Tar Pond @ Maison des Chœurs (Montpellier), 24/10/25

Depuis « The Spirit » dédié à Martin Ain de Celtic Frost, le désespoir n’a trouvé que très peu d’égal hormis dans le reste de l’œuvre avec Tar Pond dont l’écueil se dresse avec majesté et noirceur. Chaque goutte constitue une note, macération d’une mélancolie bien réelle, vécue comme telle. Il suffit de se plonger dans les lithographies de Thomas Ott, en complément de sa voix caverneuse, pour comprendre comment la matière de l’âme est transfigurée dans une ascèse dénuée de théâtralité. Il faut surtout vivre une expérience en présence du groupe, selon une lente progression, une procession dans laquelle les ombres et fantômes rôdent, non pas pour amuser la galerie, mais pour nous rappeler combien la vanité est depuis toujours de ce monde.
Avec son premier album Protocol Of Constant Sadness suivi du troublant PETROL, le groupe helvète a fait monter le curseur, non pas dans le rouge, mais dans une strate supérieure charbonneuse, dans laquelle chaque membre creuse pour en extraire cette densité accablante, d’une rare beauté. Si l’on fait l’effort de voir sous plusieurs angles les formes saillantes d’un objet monolithique, celles-ci prennent une tout autre signification dans un environnement scénique inhabituel.
À la relecture du concert, le public a vécu les yeux presque fermés quelque chose qui peut s’apparenter à un miracle.
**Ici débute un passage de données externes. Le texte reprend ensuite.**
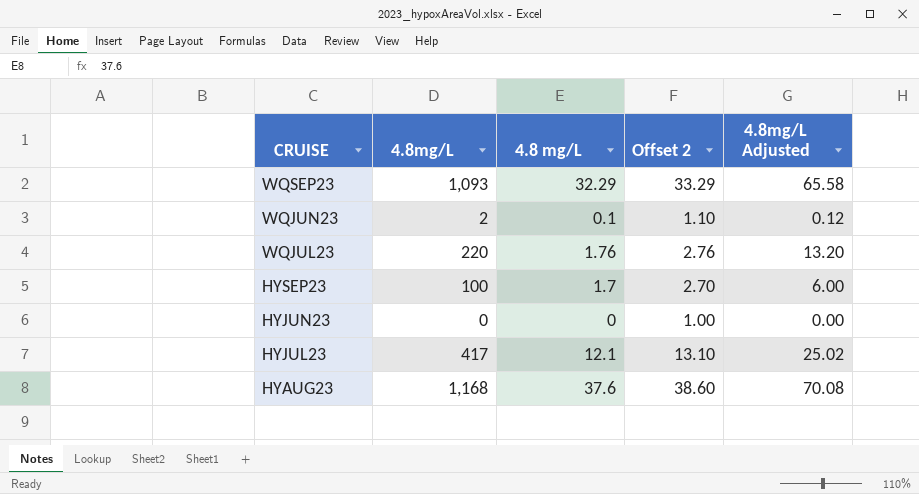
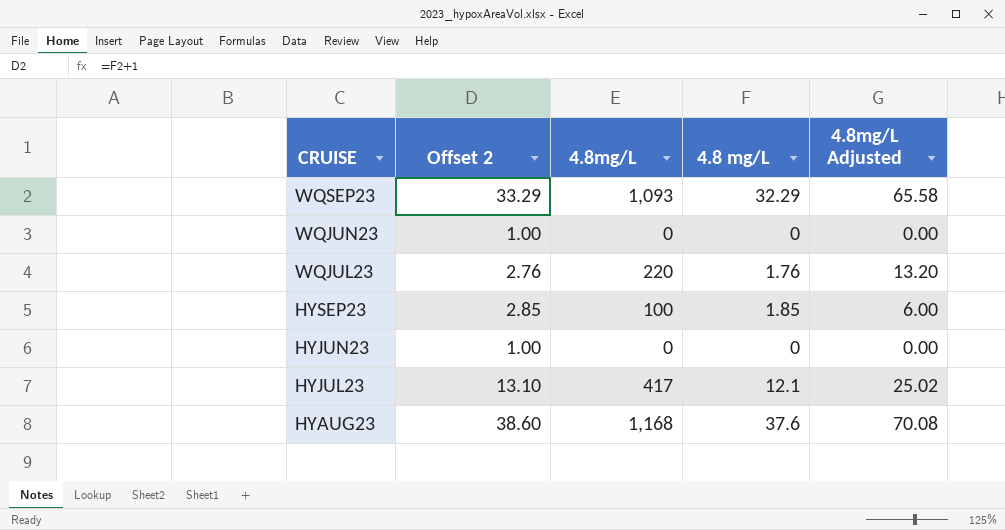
column Offset 2 | position: 4 -> 2
WQJUN23 | Offset 2: 1.10 -> 1.00
WQJUN23 | 4.8mg/L: 2 -> 0
WQJUN23 | 4.8 mg/L: 0.1 -> 0
WQJUN23 | 4.8mg/L Adjusted: 0.12 -> 0.00
HYSEP23 | Offset 2: 2.70 -> 2.85
HYSEP23 | 4.8 mg/L: 1.7 -> 1.85

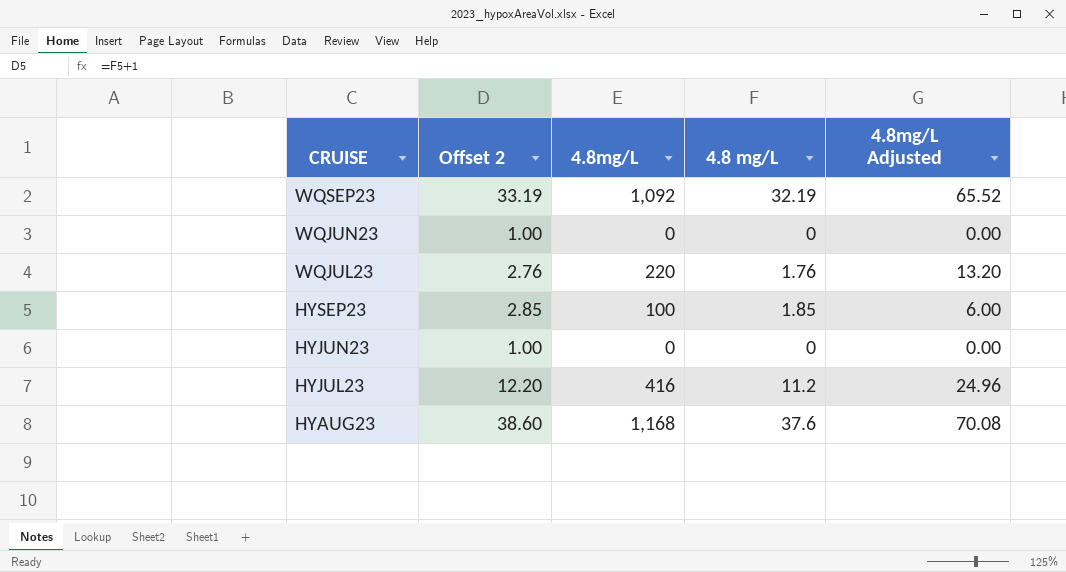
WQSEP23 | Offset 2: 33.29 -> 33.19
WQSEP23 | 4.8mg/L: 1,093 -> 1,092
WQSEP23 | 4.8 mg/L: 32.29 -> 32.19
WQSEP23 | 4.8mg/L Adjusted: 65.58 -> 65.52
HYJUL23 | Offset 2: 13.10 -> 12.20
HYJUL23 | 4.8mg/L: 417 -> 416
HYJUL23 | 4.8 mg/L: 12.1 -> 11.2
HYJUL23 | 4.8mg/L Adjusted: 25.02 -> 24.96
La voix fragilisée de Thomas, en proie à une satanée pneumonie, a réussi à atteindre des sommets, passant à travers les murs de l’épuisement, à éveiller des soubresauts parmi un public captivé, le tout serti d’un cadre majestueux, presque irréel, celui d’une église qui a depuis fait couler beaucoup d’encre.

Dès l’entame de « Please », la guitare craque comme une allumette, au cœur d’un sanctuaire, guidant son auditoire vers une faible lueur. Dans une inquiétude de langage où le corps est accroché au pied du micro, Thomas expire et charrie dans sa voix une cohorte de scories que « Bomb » fait éclore sous le tissage des guitares de Daniele Merico, appuyé par Stefano Mauriello. Et le chanteur de se confondre en excuses, frappé par la fièvre et la fatigue. Le combat est rude mais il est expiatoire, personne ne fait semblant. Le communiqué du groupe mérite ici d’être restitué mot pour mot : « Jouer dans cette vieille église était magique, entourés de gens bienveillants et bénéficiant d’une organisation impeccable. Notre chanteur a commencé à perdre sa voix dès la première chanson, mais il a puisé dans ses dernières forces, et l’énergie du public nous a portés jusqu’à la dernière note. Nous avons ressenti toute votre chaleur. »
Ce concert a marqué au fer rouge l’auditoire, en témoignent la véracité des photos de Dylan Gauthier, captant chaque fraction d’un geste, chaque émotion palpable dans une fournaise qui ne dit pas son nom. Une nouvelle fois, What The Fest a accompli sa mission, le sourire presque gêné dans le regard ébahi du public pouvait être interprété comme un moment unique, là où il fallait être spectateur et galvaniseur, au moment où la forge se meut dans un moule robuste, à l’abri du temps.